Tuesday, January 5, 1999

Less than a month after anointing 1999 “The Year of the Bible,” an Ohio mayor has rescinded the proclamation in the face of a legal threat by a state civil rights group.

In early December, Mayor Dick Church Jr. of Miamisburg, a suburb of Dayton, issued the Bible year proclamation, stating that “renewing our knowledge and faith in God through the Holy Scripture, the Bible, can strengthen us as a nation and as a people.”

Moreover, Church called on his constituents to “read through the New Testament for at least five minutes daily,” because of “our need to study and apply the teachings of the Holy Scriptures to our lives and civil conduct.”

Toward December's end, the Ohio chapter of the American Civil Liberties Union sent a letter to the mayor warning that it would sue, challenging the proclamation as a violation of the separation of church and state.

In a press conference late last week the mayor retracted the proclamation, saying it was “the hardest decision I (have) made in my life.”

With the mayor's statement rescinding the proclamation was a letter from the town's law director.
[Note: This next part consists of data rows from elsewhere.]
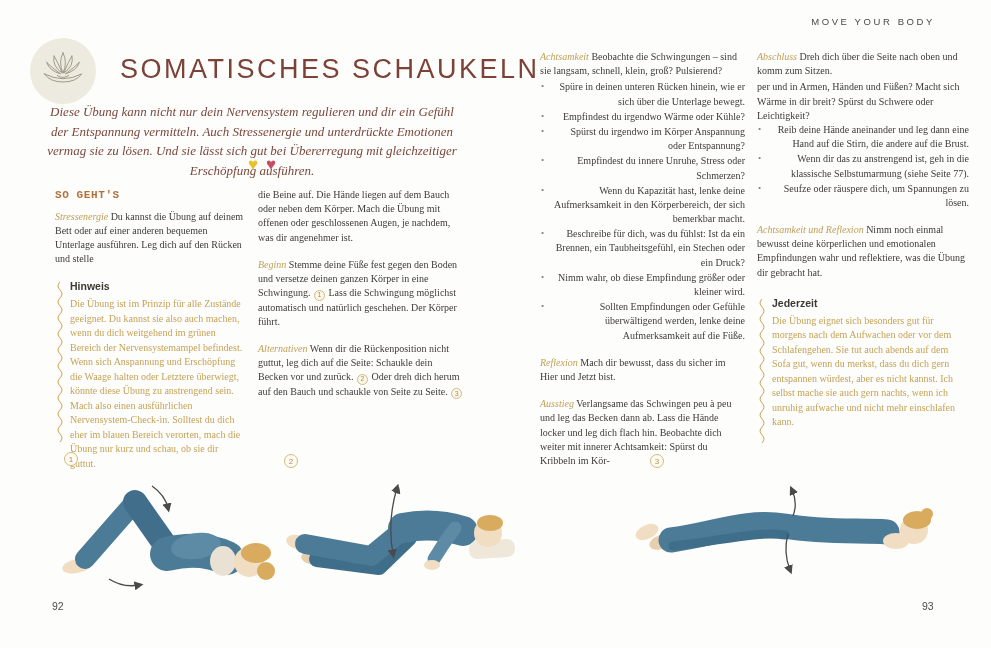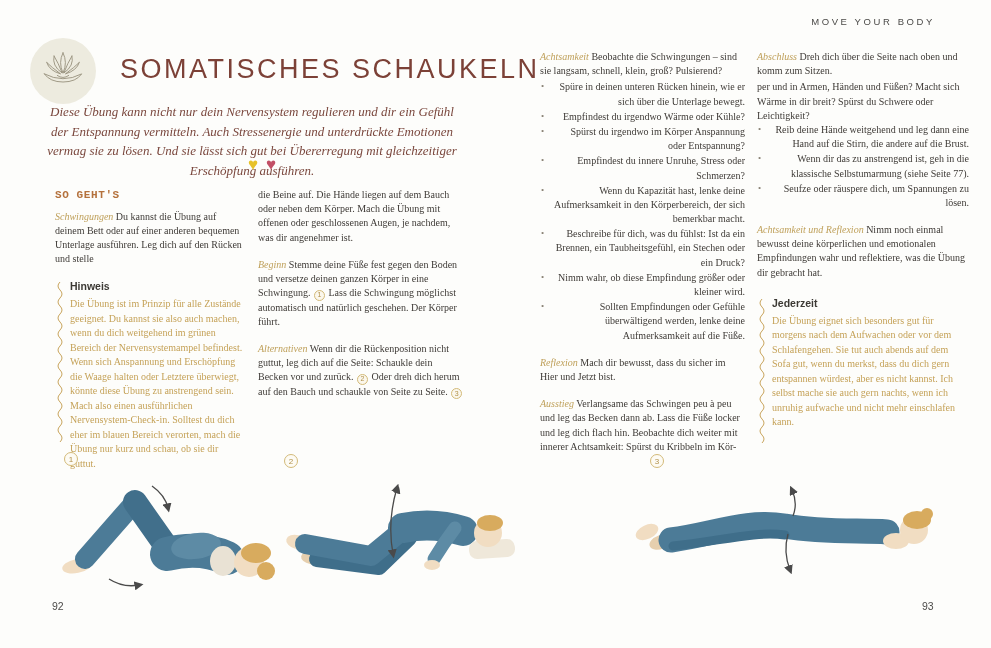--- a/index.html
+++ b/index.html
@@ -164,7 +164,7 @@
   <p style="margin-bottom:2px"><span class="lead">Abschluss</span> <span>Dreh dich über die Seite nach oben und komm zum Sitzen.</span></p>
   <p style="margin-bottom:0">per und in Armen, Händen und Füßen? Macht sich Wärme in dir breit? Spürst du Schwere oder Leichtigkeit?</p>
   <ul class="dots">
-    <li>Reib deine Hände weitgehend und leg dann eine Hand auf die Stirn, die andere auf die Brust.</li>
+    <li>Reib deine Hände aneinander und leg dann eine Hand auf die Stirn, die andere auf die Brust.</li>
     <li>Wenn dir das zu anstrengend ist, geh in die klassische Selbstumarmung (siehe Seite 77).</li>
     <li>Seufze oder räuspere dich, um Spannungen zu lösen.</li>
   </ul>

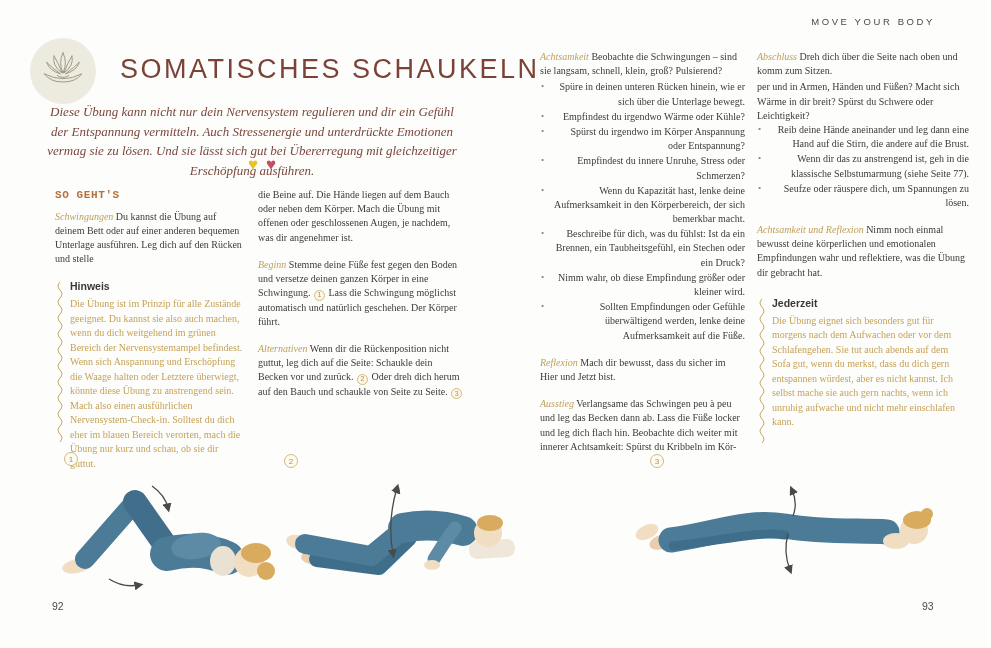--- a/index.html
+++ b/index.html
@@ -128,7 +128,7 @@
 
 <div class="abs col col-1">
   <div class="sec-heading">SO GEHT'S</div>
-  <p><span class="lead">Schwingungen</span> <span>Du kannst die Übung auf deinem Bett oder auf einer anderen bequemen Unterlage ausführen. Leg dich auf den Rücken und stelle</span></p>
+  <p><span class="lead">Stressenergie</span> <span>Du kannst die Übung auf deinem Bett oder auf einer anderen bequemen Unterlage ausführen. Leg dich auf den Rücken und stelle</span></p>
   <div class="note-box" style="margin-top:12px">
     <svg class="note-wave" width="8" height="160">
       <path d="M5 0 q-4 4 0 8 q4 4 0 8 q-4 4 0 8 q4 4 0 8 q-4 4 0 8 q4 4 0 8 q-4 4 0 8 q4 4 0 8 q-4 4 0 8 q4 4 0 8 q-4 4 0 8 q4 4 0 8 q-4 4 0 8 q4 4 0 8 q-4 4 0 8 q4 4 0 8 q-4 4 0 8 q4 4 0 8 q-4 4 0 8 q4 4 0 8" fill="none" stroke="#c9a55e" stroke-width="1"></path>

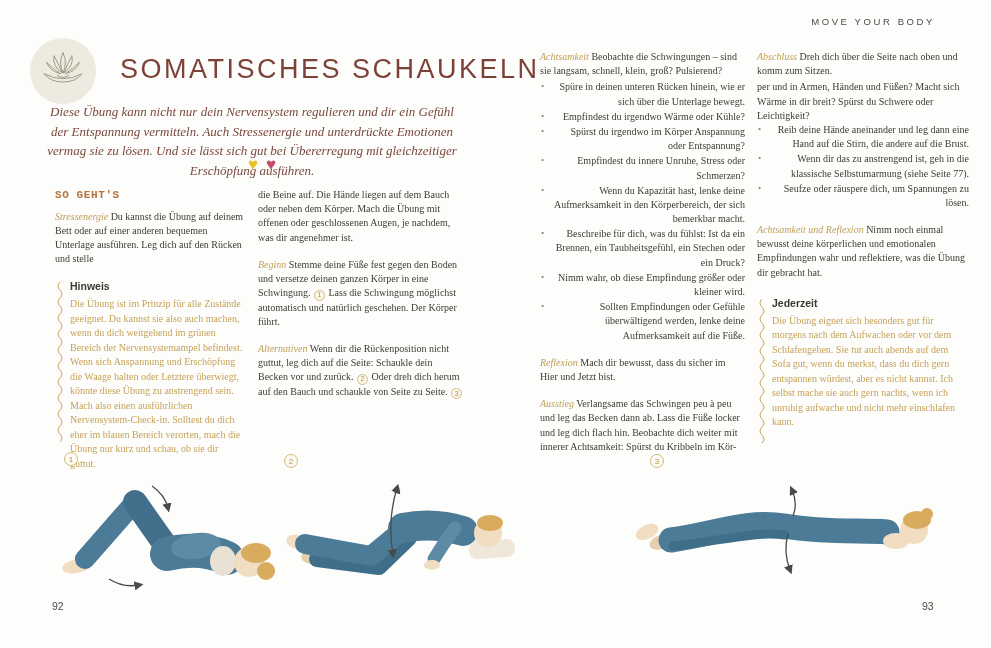--- a/index.html
+++ b/index.html
@@ -157,7 +157,7 @@
     <li>Sollten Empfindungen oder Gefühle überwältigend werden, lenke deine Aufmerksamkeit auf die Füße.</li>
   </ul>
   <p><span class="lead">Reflexion</span> <span>Mach dir bewusst, dass du sicher im Hier und Jetzt bist.</span></p>
-  <p><span class="lead">Ausstieg</span> <span>Verlangsame das Schwingen peu à peu und leg das Becken dann ab. Lass die Füße locker und leg dich flach hin. Beobachte dich weiter mit innerer Achtsamkeit: Spürst du Kribbeln im Kör-</span></p>
+  <p><span class="lead">Ausstieg</span> <span>Verlangsame das Schwingen peu à peu und leg das Becken dann ab. Lass die Hände locker und leg dich flach hin. Beobachte dich weiter mit innerer Achtsamkeit: Spürst du Kribbeln im Kör-</span></p>
 </div>
 
 <div class="abs col col-4">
“While I do not agree that this proclamation is 'undeniably unconstitutional and inappropriate action by a governmental official,' I do believe that the language used in the proclamation raises serious First Amendment issues that could only be resolved through litigation,” K. Philip Callahan wrote.

Also Callahan said the city could incur a “substantial expense” in defending the proclamation in court.

Scott Greenwood, the Ohio ACLU's general counsel, said the proclamation was overtly unconstitutional and that he believed the situation was a “rare case, when our chance of success” was 100%.

“I'm gratified the mayor took the right course in rescinding the proclamation,” Greenwood said. “The mayor did so, however, only after figuring out he had to. When government institutions involve themselves with religious beliefs and worship they inevitably alienate certain segments of their population – as well as the Bill of Rights.”

Greenwood said the National Bible Association, a New York-based, nonprofit group, had encouraged the mayor to declare Bible year. The group has been encouraging politicians all over the country to issue similar proclamations.

Late last year, the group encouraged an Arizona mayor and its governor to issue “Bible Week” proclamations for the week of Nov. 23. After the ACLU of Arizona filed separate lawsuits against the mayor and the governor, a federal judge barred the mayor from issuing the proclamation and issued a temporary order calling the governor's proclamation unconstitutional.

Steve Montoya, the attorney representing the Arizona ACLU, said that the temporary order against Republican Gov. Jane Hull's proclamation is still in effect and that the next hearing before U.S. District Judge Roslyn Silver is set for June 11. Hull has vowed to fight the federal judge's order, calling the proclamation a constitutional government acknowledgment of religion.